The unity of the Church today needs a creative fidelity (cf. Vita consecrata, n. 37) that can draw on the great and very rich spiritual tradition of the Christian East. This tradition is waiting to be restored in all your communities: it is up to you to be the faithful witnesses to this multifaceted spiritual heritage. 

3. St Basil the Great, your patriarch, begins his "Great Rules" with a forceful appeal to the precept of love for God and neighbour. From this flows all the dynamism of the subsequent monastic norms and the path itself to holiness.
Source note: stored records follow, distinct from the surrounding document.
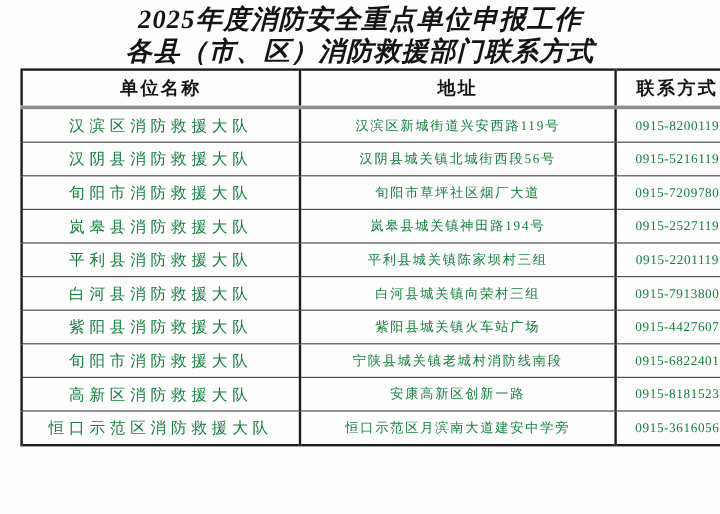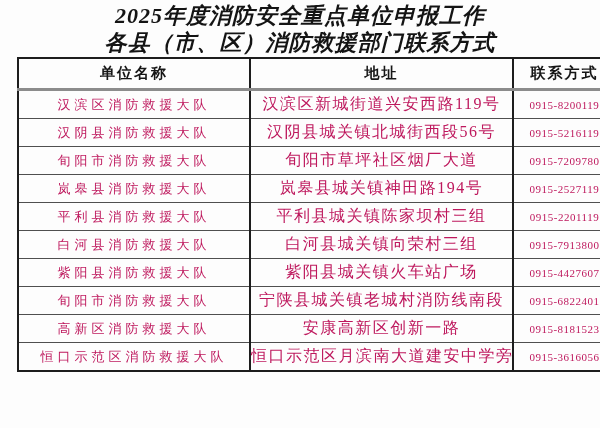--- a/index.html
+++ b/index.html
@@ -69,7 +69,7 @@
     padding: 0;
     white-space: nowrap;
     overflow: hidden;
-    color: #be185d;
+    color: #15803d;
   }
   td.cell-name {
     font-size: 13px;

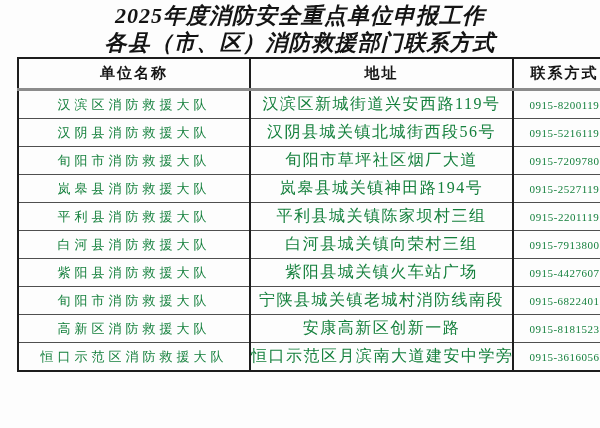--- a/index.html
+++ b/index.html
@@ -76,7 +76,7 @@
     letter-spacing: 4px;
   }
   td.cell-address {
-    font-size: 16px;
+    font-size: 11px;
     letter-spacing: 1.5px;
   }
   td.cell-phone {

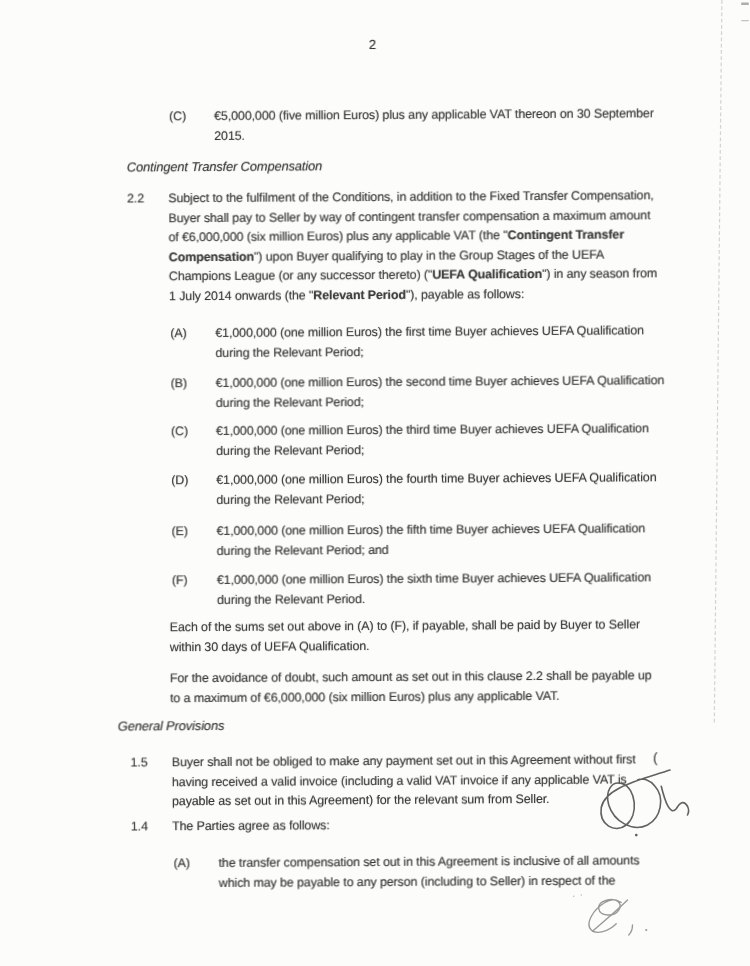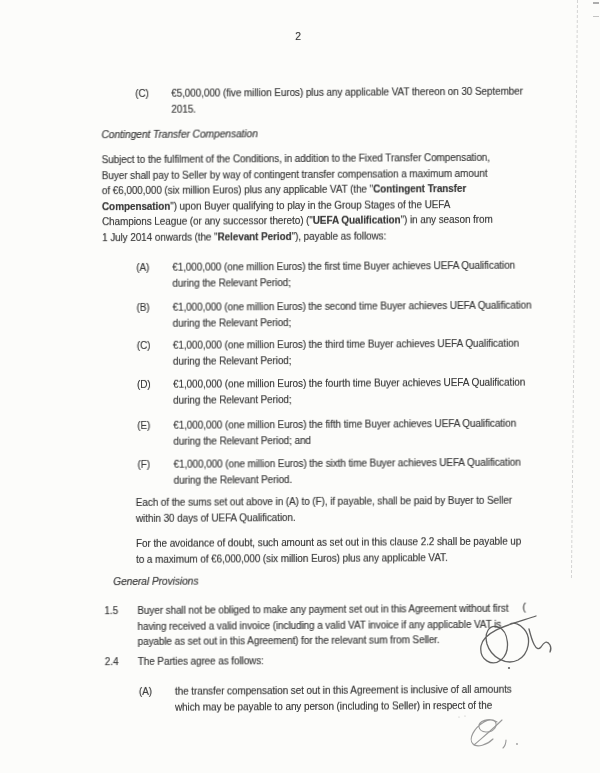--- a/index.html
+++ b/index.html
@@ -48,6 +48,7 @@
     <div class="heading txt" style="top:126px;left:103px">Contingent Transfer Compensation</div>
 
     <div class="row clause-row txt" style="top:151px">
+      <span class="n">2.2</span>
       <span class="body"><span>Subject to the fulfilment of the Conditions, in addition to the Fixed Transfer Compensation, Buyer shall pay to Seller by way of contingent transfer compensation a maximum amount of €6,000,000 (six million Euros) plus any applicable VAT (the "</span><span class="b">Contingent Transfer Compensation</span><span>") upon Buyer qualifying to play in the Group Stages of the UEFA Champions League (or any successor thereto) ("</span><span class="b">UEFA Qualification</span><span>") in any season from 1 July 2014 onwards (the "</span><span class="b">Relevant Period</span><span>"), payable as follows:</span></span>
     </div>
 

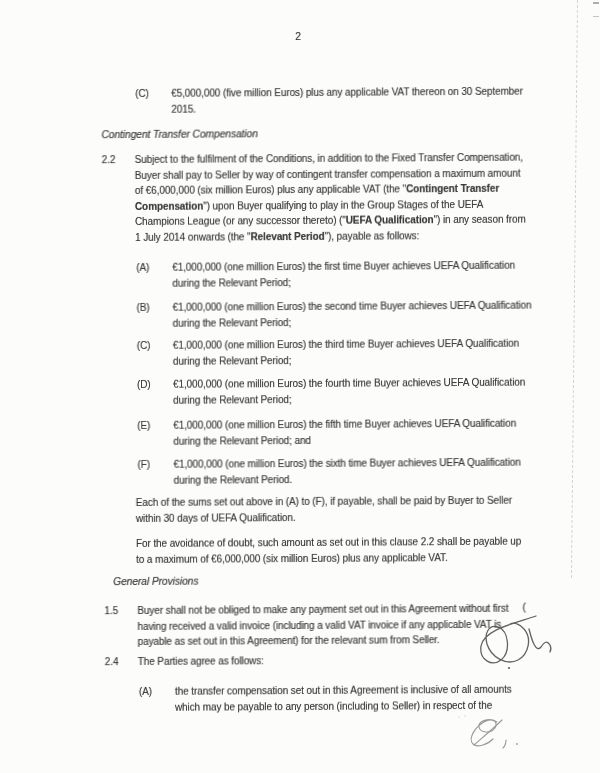--- a/index.html
+++ b/index.html
@@ -80,7 +80,7 @@
     <div class="para txt" style="top:494px">Each of the sums set out above in (A) to (F), if payable, shall be paid by Buyer to Seller within 30 days of UEFA Qualification.</div>
     <div class="para txt" style="top:535px">For the avoidance of doubt, such amount as set out in this clause 2.2 shall be payable up to a maximum of €6,000,000 (six million Euros) plus any applicable VAT.</div>
 
-    <div class="heading txt" style="top:573px;left:112px">General Provisions</div>
+    <div class="heading txt" style="top:573px;left:93px">General Provisions</div>
 
     <div class="row clause-row txt" style="top:602px">
       <span class="n">1.5</span>

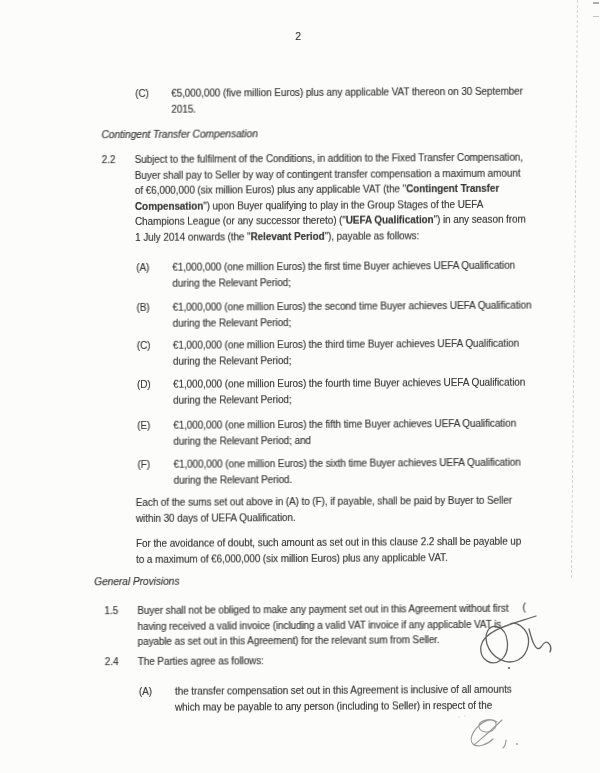--- a/index.html
+++ b/index.html
@@ -88,7 +88,7 @@
     </div>
 
     <div class="row clause-row txt" style="top:653px">
-      <span class="n">2.4</span>
+      <span class="n">1.4</span>
       <span class="body">The Parties agree as follows:</span>
     </div>
 

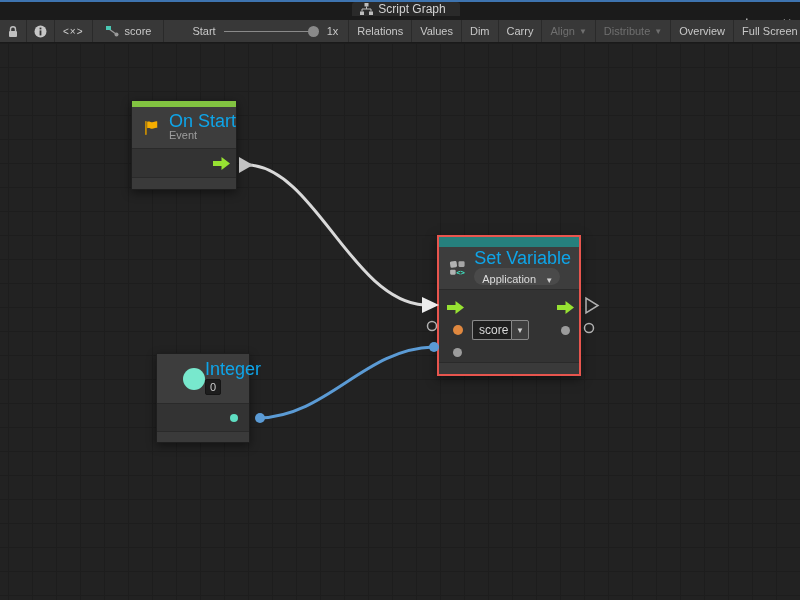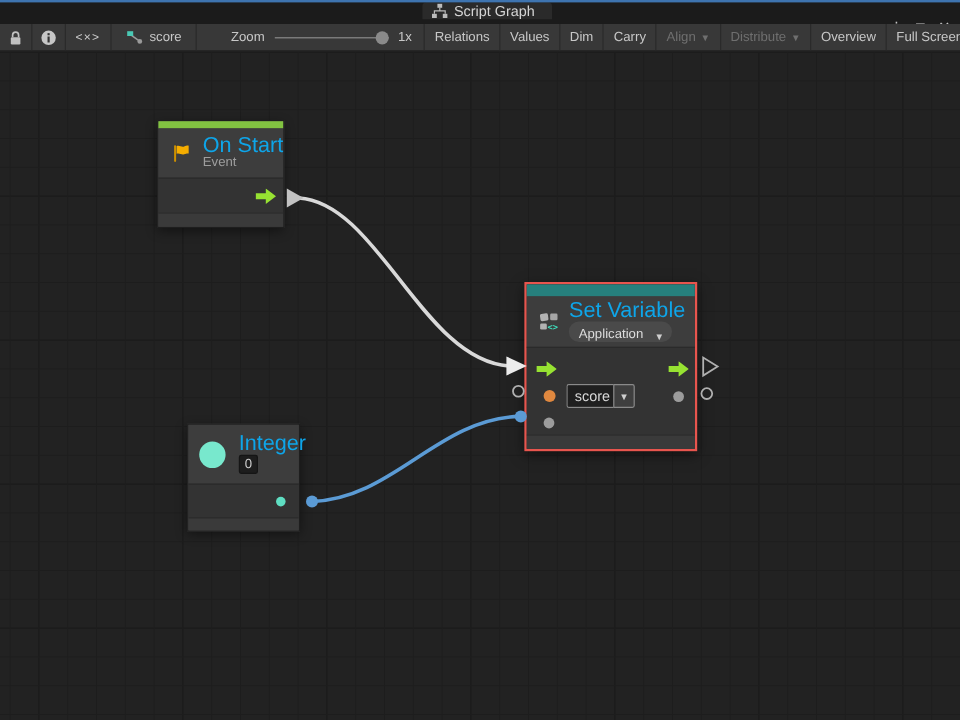--- a/index.html
+++ b/index.html
@@ -134,7 +134,7 @@
       <span>score</span>
     </div>
     <div class="zoom-area">
-      <span>Zoom</span>
+      <span>Start</span>
       <div class="slider">
         <div class="slider-track"></div>
         <div class="slider-handle"></div>

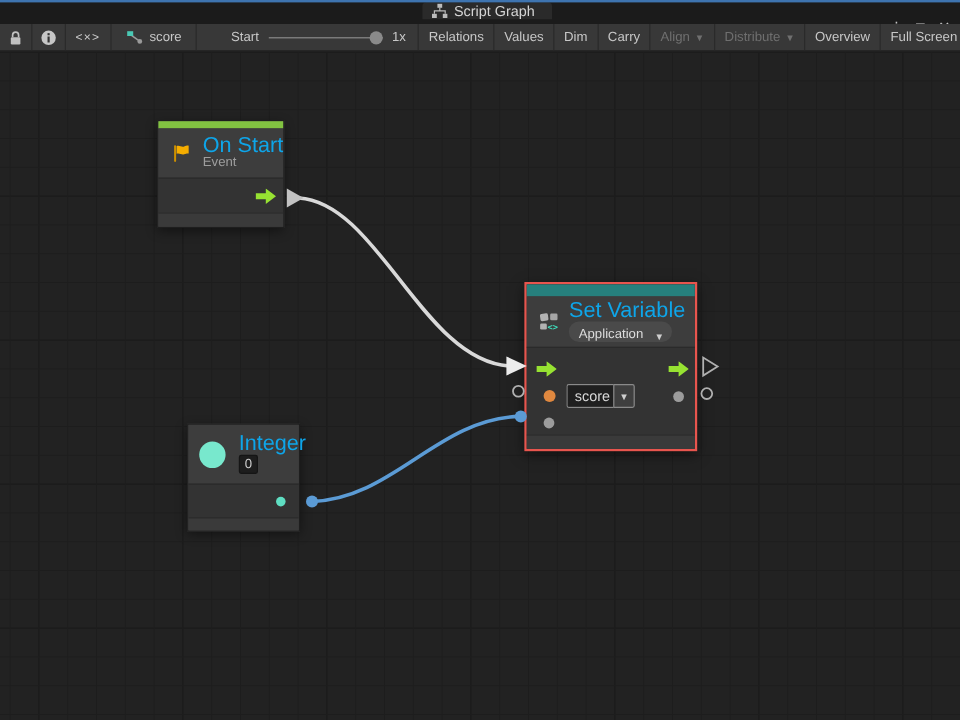--- a/index.html
+++ b/index.html
@@ -78,7 +78,7 @@
 
   
   .integer { left:156px; top:353px; width:94px; height:90px; }
-  .integer .node-header { height:49px; padding-left:9px; gap:11px; align-items:center; }
+  .integer .node-header { height:49px; padding-left:9px; align-items:center;margin-left:17px; }
   .int-col { display:flex; flex-direction:column; gap:2px; }
   .value-box { width:16px; height:16px; background:#1d1d1d; border:1px solid #151515; border-radius:2px; color:#cccccc; font-size:11px; display:flex; align-items:center; justify-content:center; }
   .integer .node-body { height:28px; display:flex; align-items:center; justify-content:flex-end; padding-right:11px; }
Love is expressed in a community life inspired by the model of the first community in Jerusalem, which fully shared all its possessions and charisms (cf. Acts 2: 42-47). This principle was appealed to by your fathers, Metropolitan Joseph Velamin Rutski and St Josaphat Kuntsevych, who renewed the life of your order. 

Your service to ecumenism must be based on a deep interior conversion to Jesus Christ and his Gospel. This presupposes an intense devotion to prayer, "which transforms our lives with light and truth and makes us icons of Christ" (Address at the Church of the Basilian Fathers in Warsaw, 11 June 1999, n. 4). Only through humble contemplation of the Holy Face of our Redeemer can we be reconciled to one another and rediscover the full unity that is born of love. 

The liturgy, the summit and centre of all Christian life, has particular importance on this journey. With all its riches, it must be your constant reference-point. A fidelity to the heritage of the past that knows how to be open to a healthy creativity according to the great spirit of the liturgical prayers will guarantee perseverance in your Eastern religious identity. 

4. Your charism is based on several essential points: community life, a clear witness to Gospel life, service to the unity of Christ's Church expressed in study, example and especially personal and liturgical prayer, and a varied apostolate for the People of God through spiritual formation and pastoral, catechetical, missionary, academic and publishing activities. St Basil himself "was able to balance wisely indefatigable preaching with periods of solitude and frequent recourse to interior prayer. He regarded this, in fact, as absolutely necessary for the "purification of the soul', so that the proclamation of the word might always be confirmed by the "evident example' of life. In this way he became a pastor and was at the same time, in the real sense of the term, a monk" (Apostolic Letter Patres Ecclesiae, II, pp. 53-54). 

As I express grateful appreciation to the outgoing father consultors, offering those who will be elected in their place my best wishes for their work, I extend a special greeting to the representatives of the Provinces of Argentina, Brazil, Canada, Poland, Romania, the United States, Slovakia, Ukraine, Hungary and the recent foundation in Prague. I entrust everyone to the motherly
intercession of the Virgin Most Holy, and, with a fraternal thought for Fr Protoarchimandrite, I wholeheartedly impart a special Apostolic Blessing to everyone.